MY SAILFIN MALE IS UPSIDE DOWN AND TRYING HIS BEST TO KEEP UP IVE TRYED HELPING HIM BUT DONT WORK HE TIPS BACK UPSIDE DOWN WHAT IS IT IS IT TREATABLE OR SHOULD I DO WHATS BEST AND PUT HIM IN SOME TANK WATER IN TUB AND PUT HIM IN FREEZER TO SLOWLY DECREASE THE TEMP SO HE GOES INTO A COMA AND DIES IT DONT TAKE LONG ID RATHER DO THAT THAN MAKE HIM SUFFER PLEASE HELP


----------



## Violence (Aug 27, 2008)

My Sailfin female Molly has the same thing right now. It sounds like swim bladder disease. It might be caused by bacteria/parasites, but the most common reason is constipation (over feeding your fish), yes fish die of constipation. Or feeding your fish flood flakes and when they get in their "stomach" they will absorbe the water and bloat.

Get frozen peas. Heat them up a bit in the microwave or boil them. Take the skin Off the peas. Put the fish in a smaller tank and feed him the skinless peas. Also try to feed live food, this might help with the digestion.

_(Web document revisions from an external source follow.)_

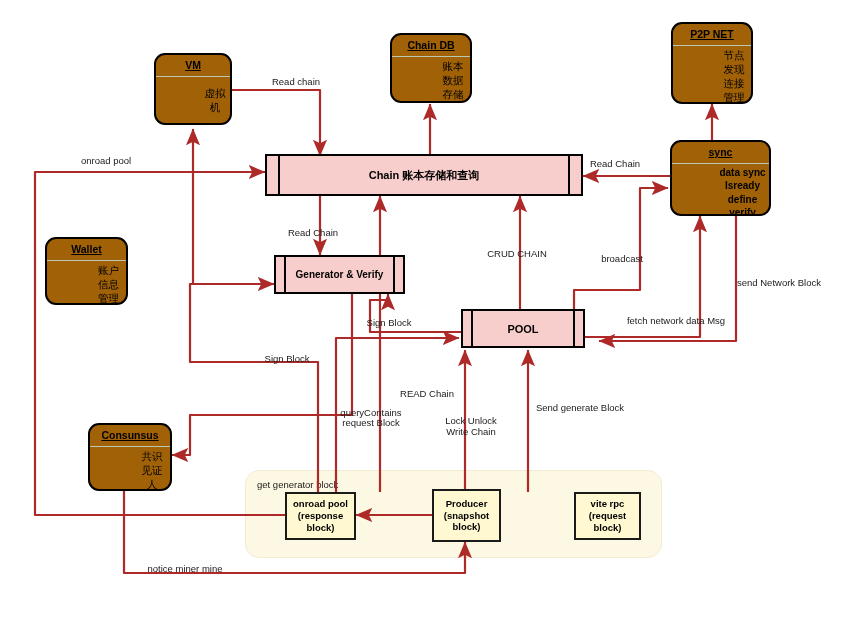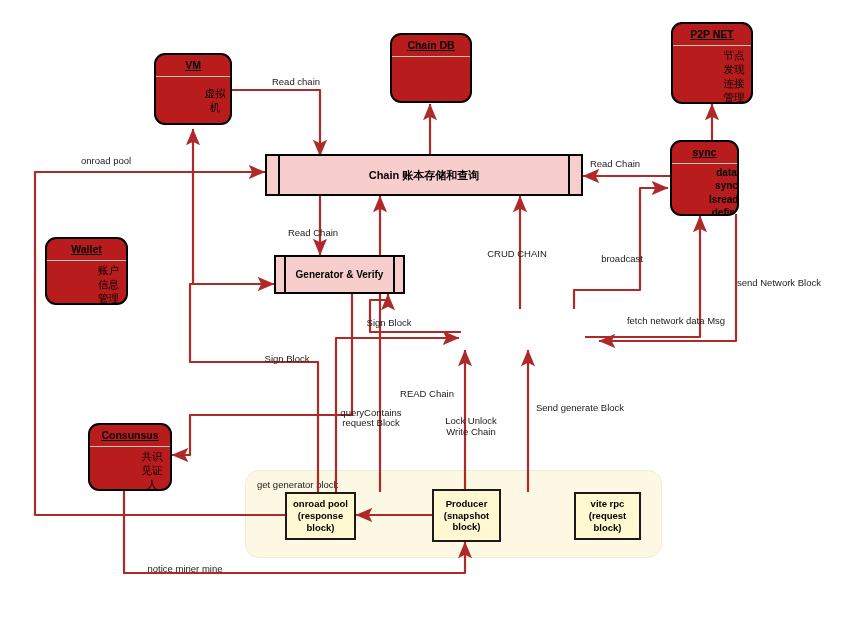"P2P NET" .gbox { background: #b91c1c -> #a16207 }
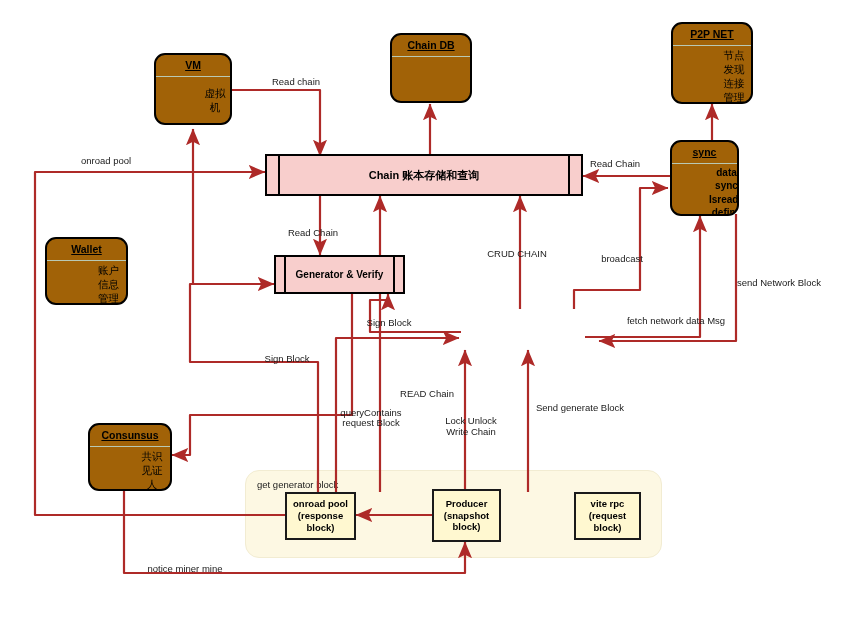"账本数据存储" div.gbody { html: none -> <div>账本数据存储</div> }
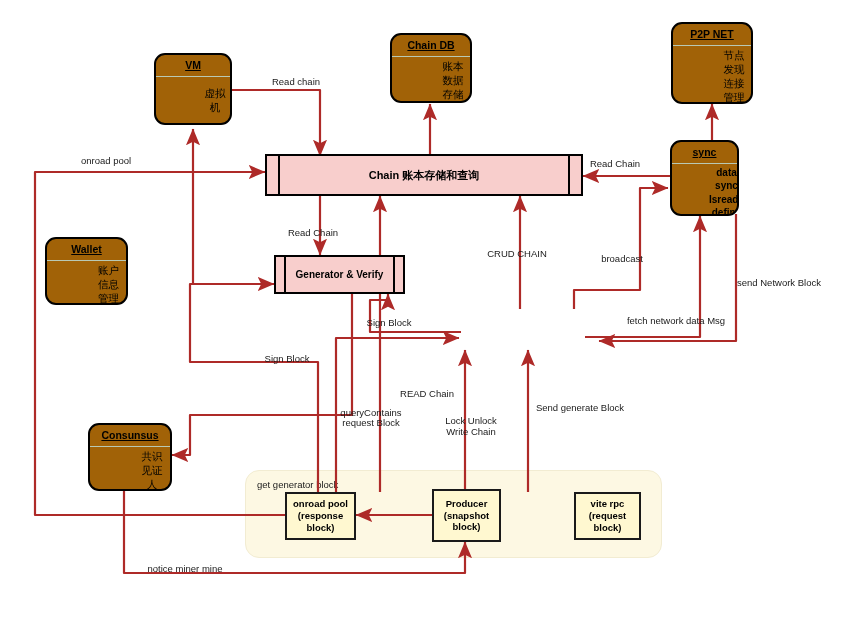"sync" div.gbox { width: 69px -> 101px }
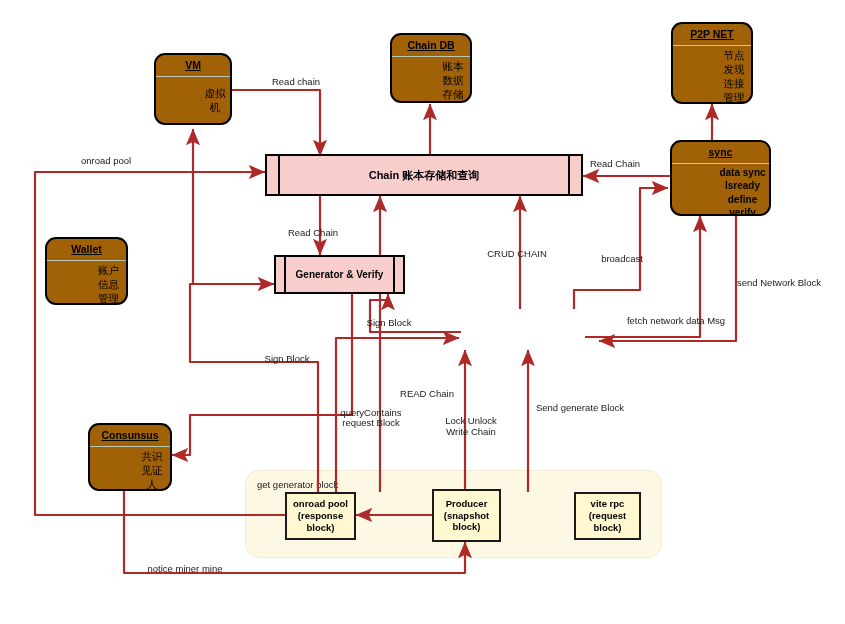"POOL" div.pbar { html: none -> <div> <span></span> <span></span> <span>POOL</span> </div> }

He'res my sick Mollie (Note the green, which are peas, and the brown "stings" which are Mosquito Larvae.


----------



## chrisandmarie (Aug 27, 2008)

i have micro worm will that help or not is yours looking better ?


----------



## Violence (Aug 27, 2008)

Mine is still upside down. She's very active but getitng tired. I'm treating mouth rot on another one of my Mollies. I have no idea why my fish got that many problems all of a sudden.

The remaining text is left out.